Published 12:00 am PDT Wednesday, July 30, 2008
John McCain and Barack Obama seem to occupy different universes.
In McCain's universe, the planets rotate around the sun in a predictable pattern. In Obama's universe, he is the sun – and we are but minor planets revolving around his brilliant countenance.
Rarely have the different orbits of these two men been more vivid than last week. While Obama was re-enacting the rapture before 200,000 worshippers in Berlin, McCain was grinding out economic policy with fellow earthlings at Schmidt's Restaurant and Sausage Haus in Columbus, Ohio.
Yet the veteran still is not losing to the novice. Though Obama gained a few points in the polls following his Berlin speech, a new Gallup/USA Today poll shows McCain leading by 4 percentage points among likely voters.

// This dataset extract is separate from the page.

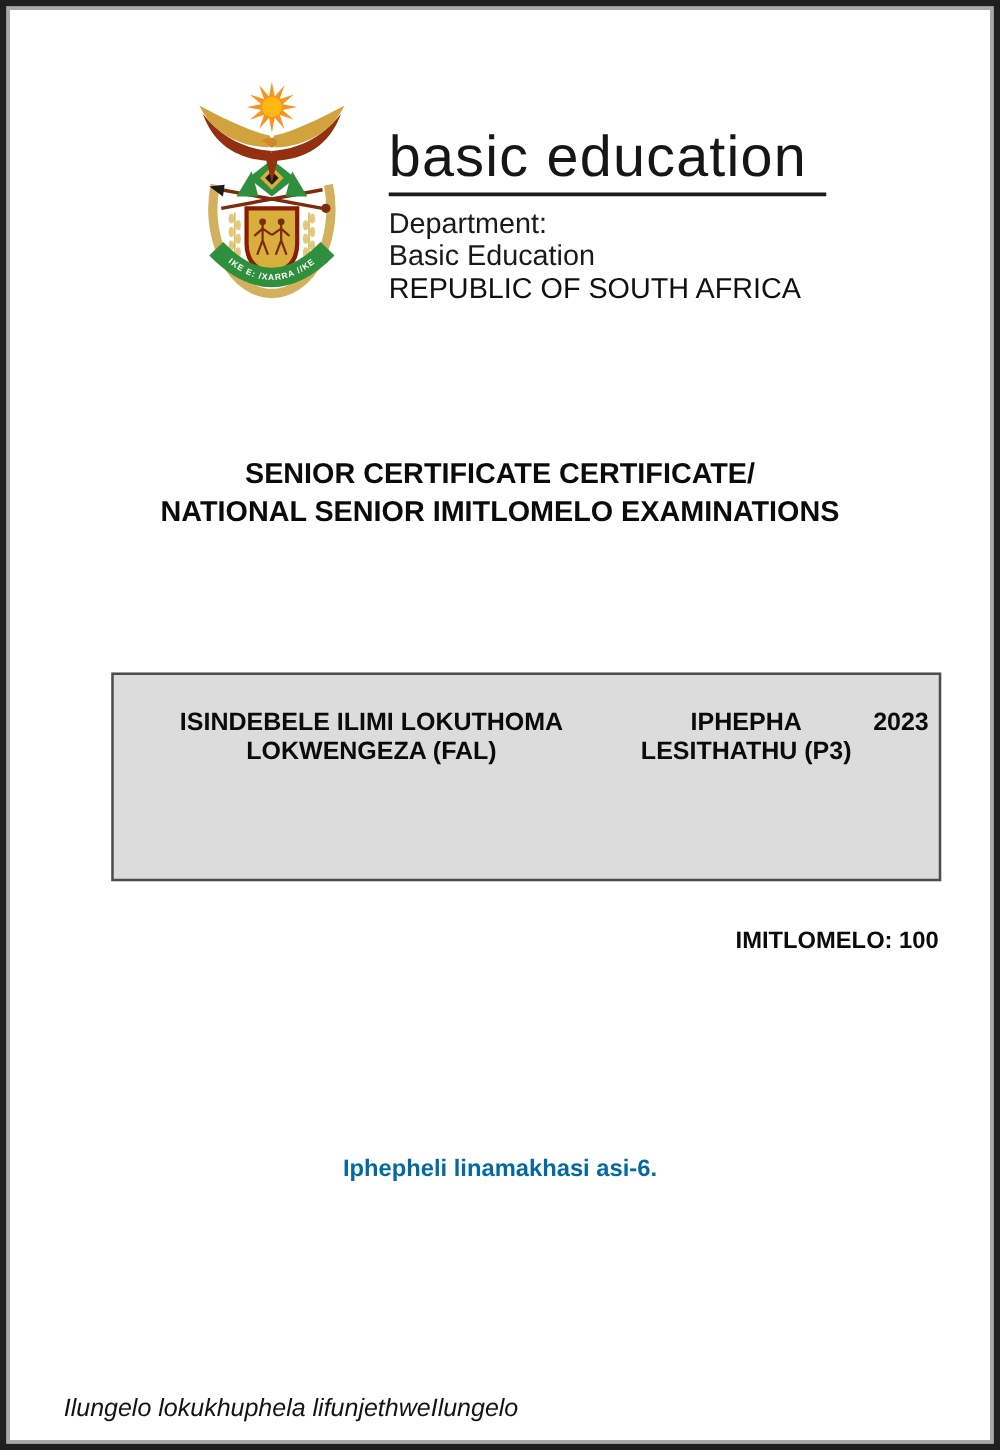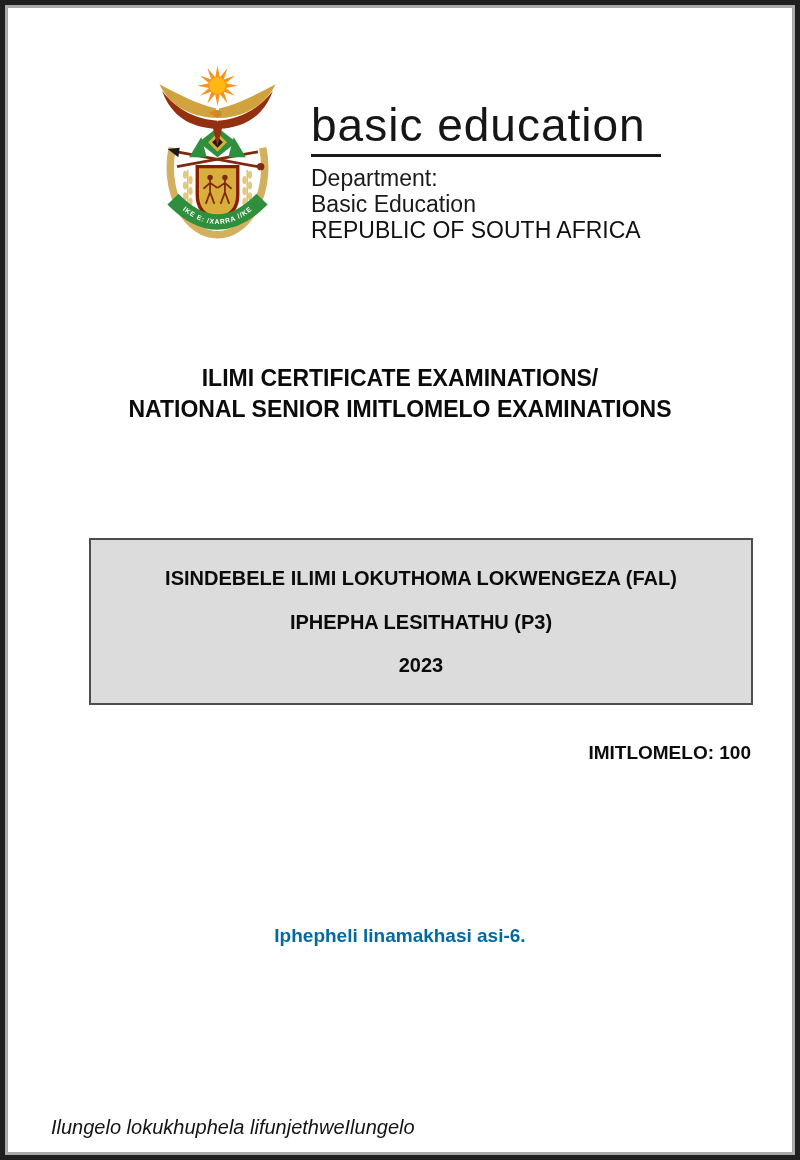"ILIMI CERTIFICATE EXAMINATIONS/" div { text: ILIMI CERTIFICATE EXAMINATIONS/ -> SENIOR CERTIFICATE CERTIFICATE/ }
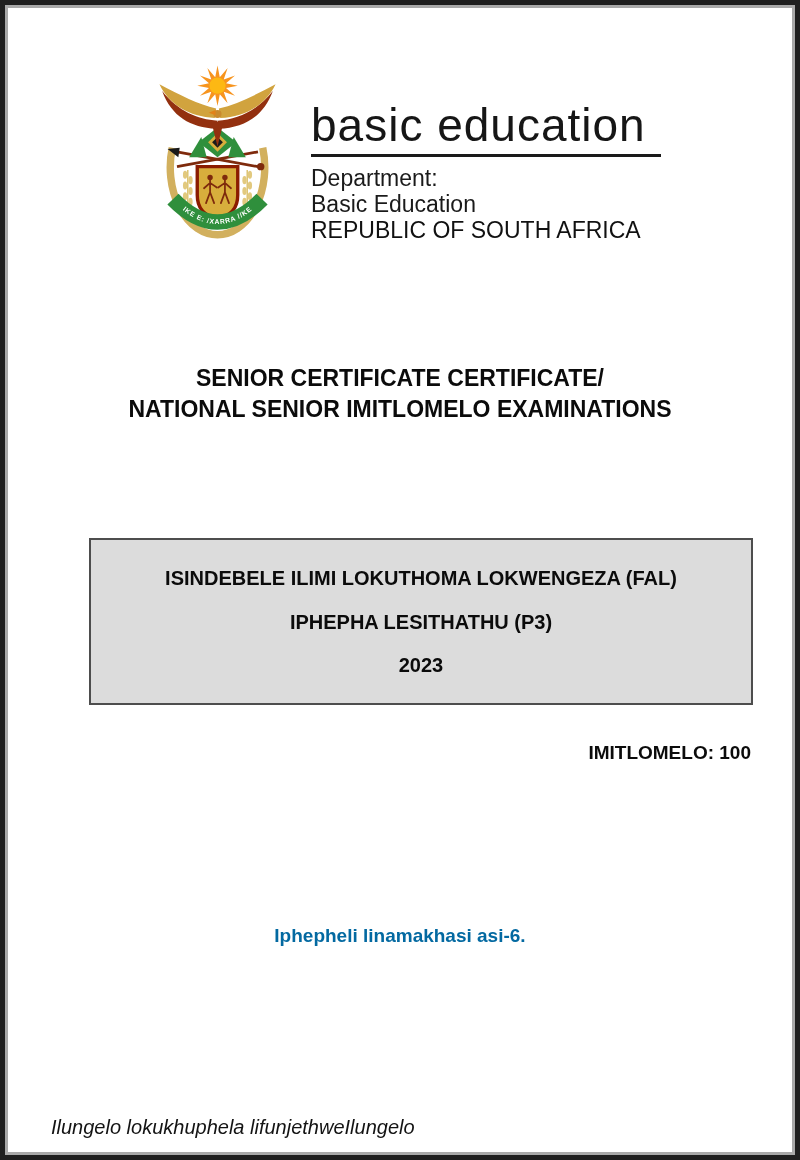"ISINDEBELE ILIMI LOKUTHOMA LOKWENGEZA" .subject-box { flex-direction: column -> row }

The easiest explanation is McCain's familiarity against a relative newcomer. But another possible explanation may be more instinctual. Obama is too good to be true.
Like an "American Idol" winner, Obama seemed to spring from the wings a fully formed celebrity. He knows all the right moves but, like the young superstar, there's something missing. It's that intangible but palpable something that comes from paying dues.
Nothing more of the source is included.